How many front-end developers understand the performance of writing files to disk with different filesystems, master-slave or master-master replication of databases, building solid server-side deployment workflows, securing their code and their servers from all the things that can go wrong? This skillset generally doesn't exist; it's abstracted away by the Chromium sandbox, or the interpreter. Front-end generally does not require knowledge of the principles of the underlying operating system and architecture to get the job done.

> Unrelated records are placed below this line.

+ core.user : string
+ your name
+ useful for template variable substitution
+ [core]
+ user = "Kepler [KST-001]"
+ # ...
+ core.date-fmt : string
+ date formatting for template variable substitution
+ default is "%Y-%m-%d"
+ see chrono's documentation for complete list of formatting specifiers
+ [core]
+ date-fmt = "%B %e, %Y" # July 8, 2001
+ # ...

On the backend, all of these problems become apparent. It takes a different way of thinking, and a different understanding of a computer system. My original comment to rdtsc is just that -- a "JavaScript" developer that works on front-end tech only doesn't have an adequate idea of how these things work to build good server-side architectures, and Node.js is not the tool to use for those types of things.

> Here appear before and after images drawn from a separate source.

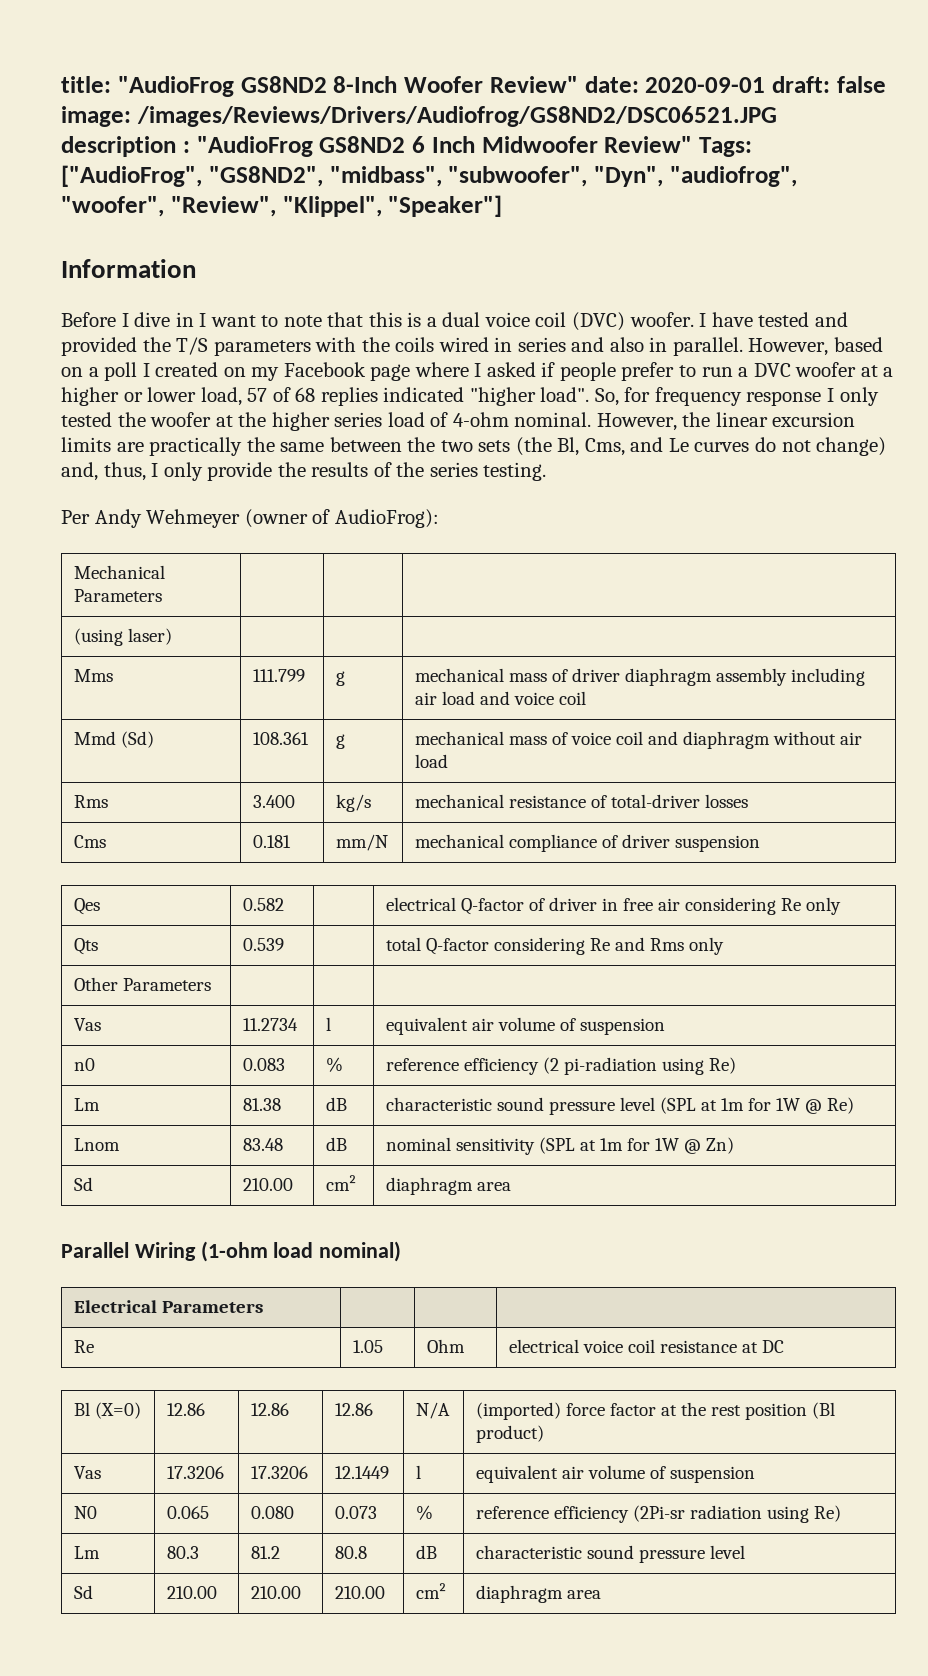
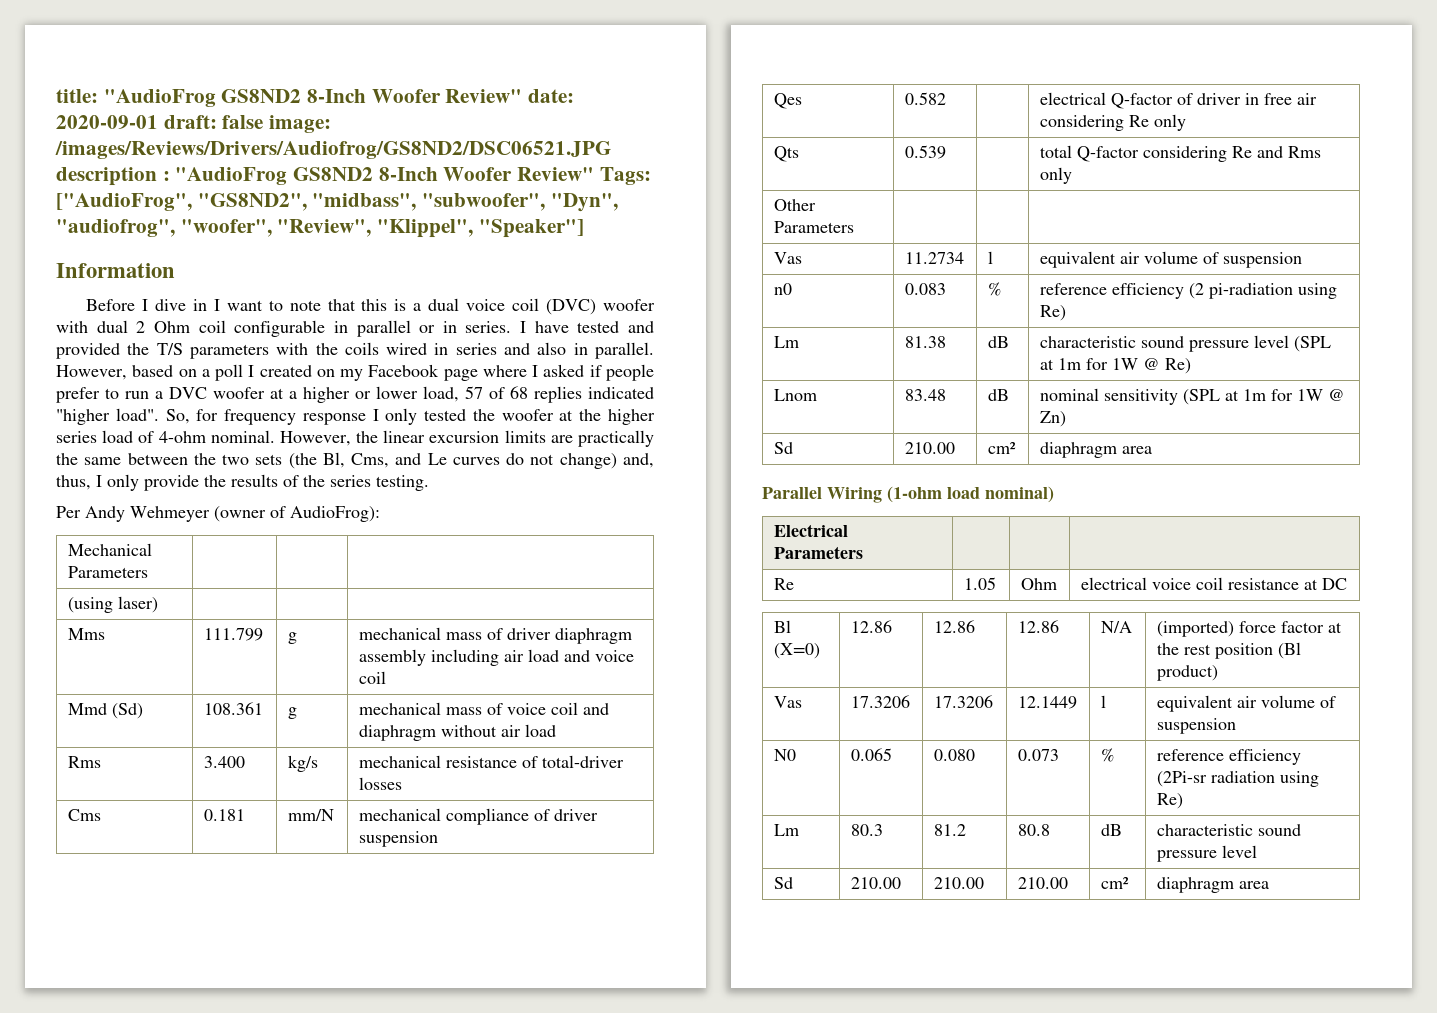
- title: "AudioFrog GS8ND2 8-Inch Woofer Review" date: 2020-09-01 draft: false image: /images/Reviews/Drivers/Audiofrog/GS8ND2/DSC06521.JPG description : "AudioFrog GS8ND2 6 Inch Midwoofer Review" Tags: ["AudioFrog", "GS8ND2", "midbass", "subwoofer", "Dyn", "audiofrog", "woofer", "Review", "Klippel", "Speaker"]
+ title: "AudioFrog GS8ND2 8-Inch Woofer Review" date: 2020-09-01 draft: false image: /images/Reviews/Drivers/Audiofrog/GS8ND2/DSC06521.JPG description : "AudioFrog GS8ND2 8-Inch Woofer Review" Tags: ["AudioFrog", "GS8ND2", "midbass", "subwoofer", "Dyn", "audiofrog", "woofer", "Review", "Klippel", "Speaker"]
- Before I dive in I want to note that this is a dual voice coil (DVC) woofer.
+ Before I dive in I want to note that this is a dual voice coil (DVC) woofer with dual 2 Ohm coil configurable in parallel or in series.

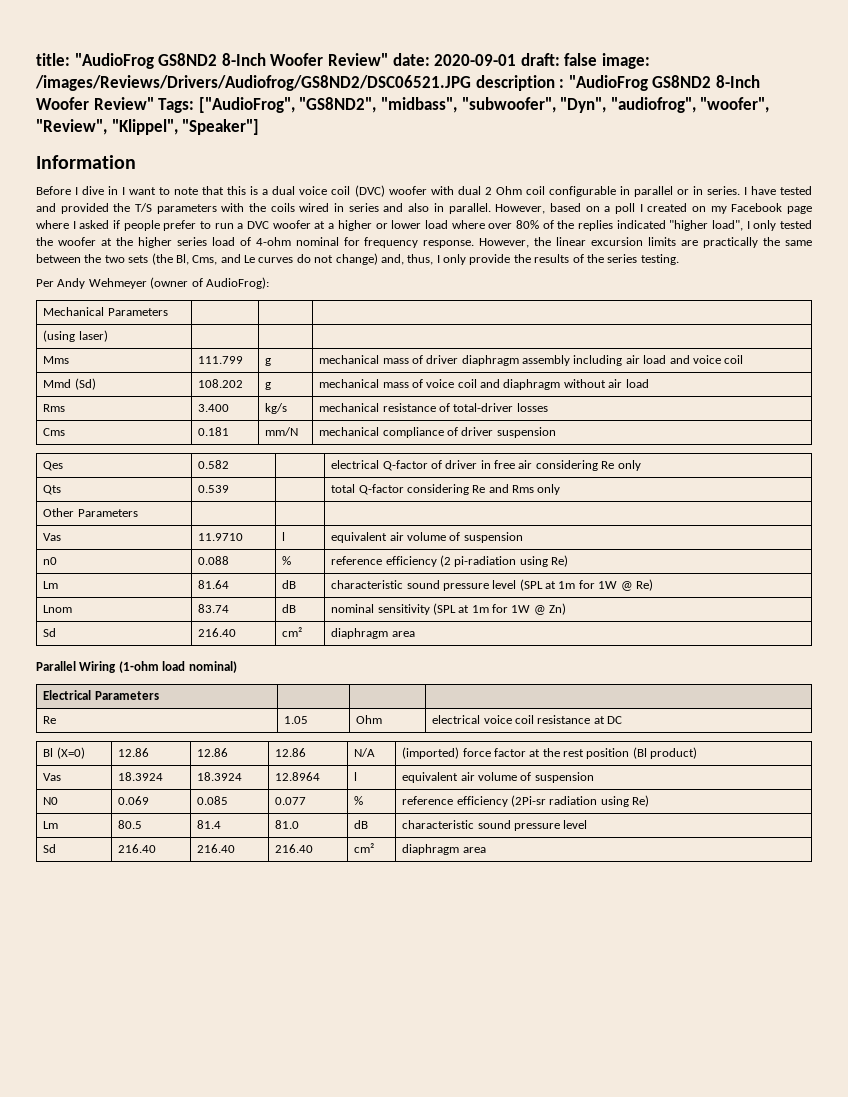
- However, based on a poll I created on my Facebook page where I asked if people prefer to run a DVC woofer at a higher or lower load, 57 of 68 replies indicated "higher load". So, for frequency response I only tested the woofer at the higher series load of 4-ohm nominal.
+ However, based on a poll I created on my Facebook page where I asked if people prefer to run a DVC woofer at a higher or lower load where over 80% of the replies indicated "higher load", I only tested the woofer at the higher series load of 4-ohm nominal for frequency response.
- Mmd (Sd) | 108.361 | g | mechanical mass of voice coil and diaphragm without air load
+ Mmd (Sd) | 108.202 | g | mechanical mass of voice coil and diaphragm without air load
- Vas | 11.2734 | l | equivalent air volume of suspension
+ Vas | 11.9710 | l | equivalent air volume of suspension
- n0 | 0.083 | % | reference efficiency (2 pi-radiation using Re)
+ n0 | 0.088 | % | reference efficiency (2 pi-radiation using Re)
- Lm | 81.38 | dB | characteristic sound pressure level (SPL at 1m for 1W @ Re)
+ Lm | 81.64 | dB | characteristic sound pressure level (SPL at 1m for 1W @ Re)
- Lnom | 83.48 | dB | nominal sensitivity (SPL at 1m for 1W @ Zn)
+ Lnom | 83.74 | dB | nominal sensitivity (SPL at 1m for 1W @ Zn)
- Sd | 210.00 | cm² | diaphragm area
+ Sd | 216.40 | cm² | diaphragm area
- Vas | 17.3206 | 17.3206 | 12.1449 | l | equivalent air volume of suspension
+ Vas | 18.3924 | 18.3924 | 12.8964 | l | equivalent air volume of suspension
- N0 | 0.065 | 0.080 | 0.073 | % | reference efficiency (2Pi-sr radiation using Re)
+ N0 | 0.069 | 0.085 | 0.077 | % | reference efficiency (2Pi-sr radiation using Re)
- Lm | 80.3 | 81.2 | 80.8 | dB | characteristic sound pressure level
+ Lm | 80.5 | 81.4 | 81.0 | dB | characteristic sound pressure level
- Sd | 210.00 | 210.00 | 210.00 | cm² | diaphragm area
+ Sd | 216.40 | 216.40 | 216.40 | cm² | diaphragm area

Frankly, if they only know JS, they haven't touched these things at all. Outside of Node and Electron, virtually nothing on a system outside of a browser is written in JS, so you wouldn't have picked up these systems skills in JavaScript.



This seems dishonest. Everything you said happens regardless of language. Being a go developer doesn't mean you know more about how goroutines are handles on your operating system. The very same techniques you use to expose performance metrics and analytics happen in go, java, ruby, python et all that happen in node and i'd wager that node/javascript has an abundance of profiling and performance tooling for people to embrace.

Sure.. some developers may not understand the implications of everything they do, but if the app has implication that impact their performance they will discover them.

Not everything needs to be over optimized, over engineered or overly complex.

As an Ops dude i find it infinitely easier to scale/manage nodejs apps than i do java.. For instance i can solve some issues by scaling out node wider across more machines than having big optimized single machine and an implication of going wider means if some things crash, the others handle it and because i go far/wide i've chosen to optimize on availability/performance in different ways than you.

I may know that a node app crashes after x days for leaky memory and deal with it because i have mesos/marathon watching alive pages and killing/restarting the container and redeploying the app or autoscaling it up and down as need be.

Replace node with anything else and you have the same problems.. we see 100's of jvms released a year.. many versions of go.. many point releases of ruby.. python.. its a never ending battle that has to be fought a lot more deeply than any one person or one developer ever can.

and lets be honest, even the best node app is building something to build the best front end so letting front end developers focus on being front end engineers and helping them solve any issues thereof to fill in the blanks is not a bad way to do business.

Expecting everyone to over optimize and over engineer and over theorize about how things should be is a huge waste of time.